#### Dataset excerpts

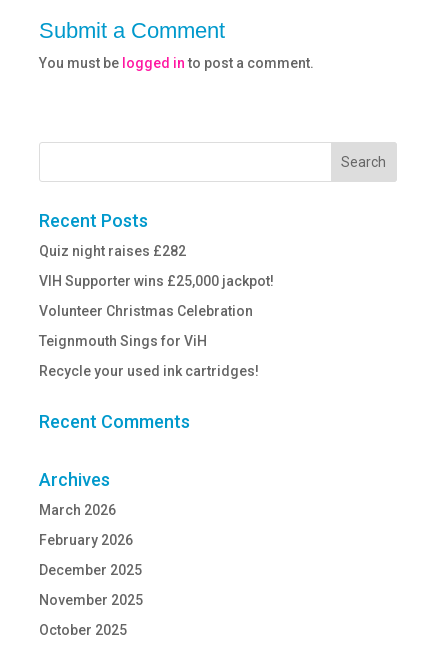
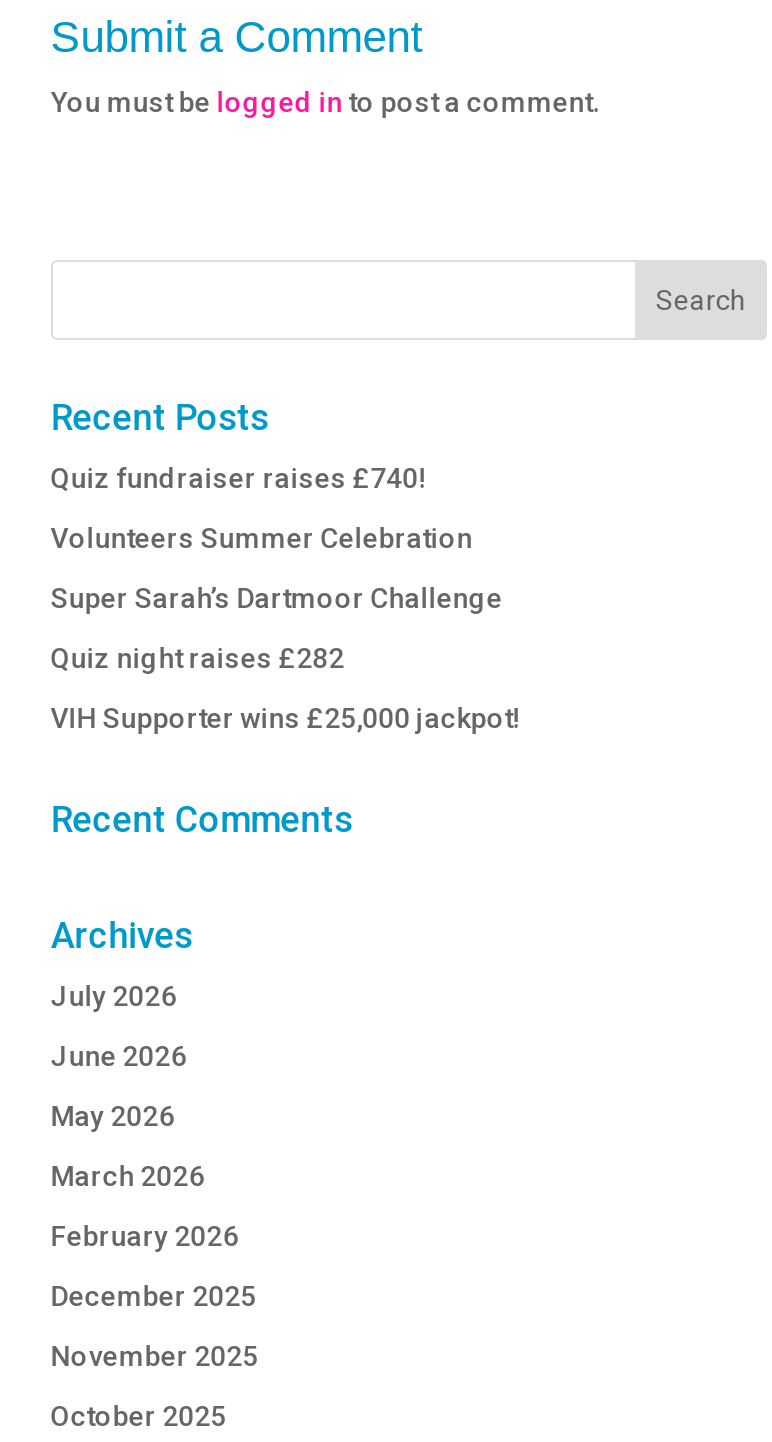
+ Quiz fundraiser raises £740!
+ Volunteers Summer Celebration
+ Super Sarah’s Dartmoor Challenge

- Volunteer Christmas Celebration
- Teignmouth Sings for ViH
- Recycle your used ink cartridges!

+ July 2026
+ June 2026
+ May 2026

########

• **Directions for this task**
An exact printout is needed of the lines from the one containing "- Recycle your used ink cartridges!" through the end of the listing above, both of those lines included, and nothing else.

• **Answer section**
- Recycle your used ink cartridges!

+ July 2026
+ June 2026
+ May 2026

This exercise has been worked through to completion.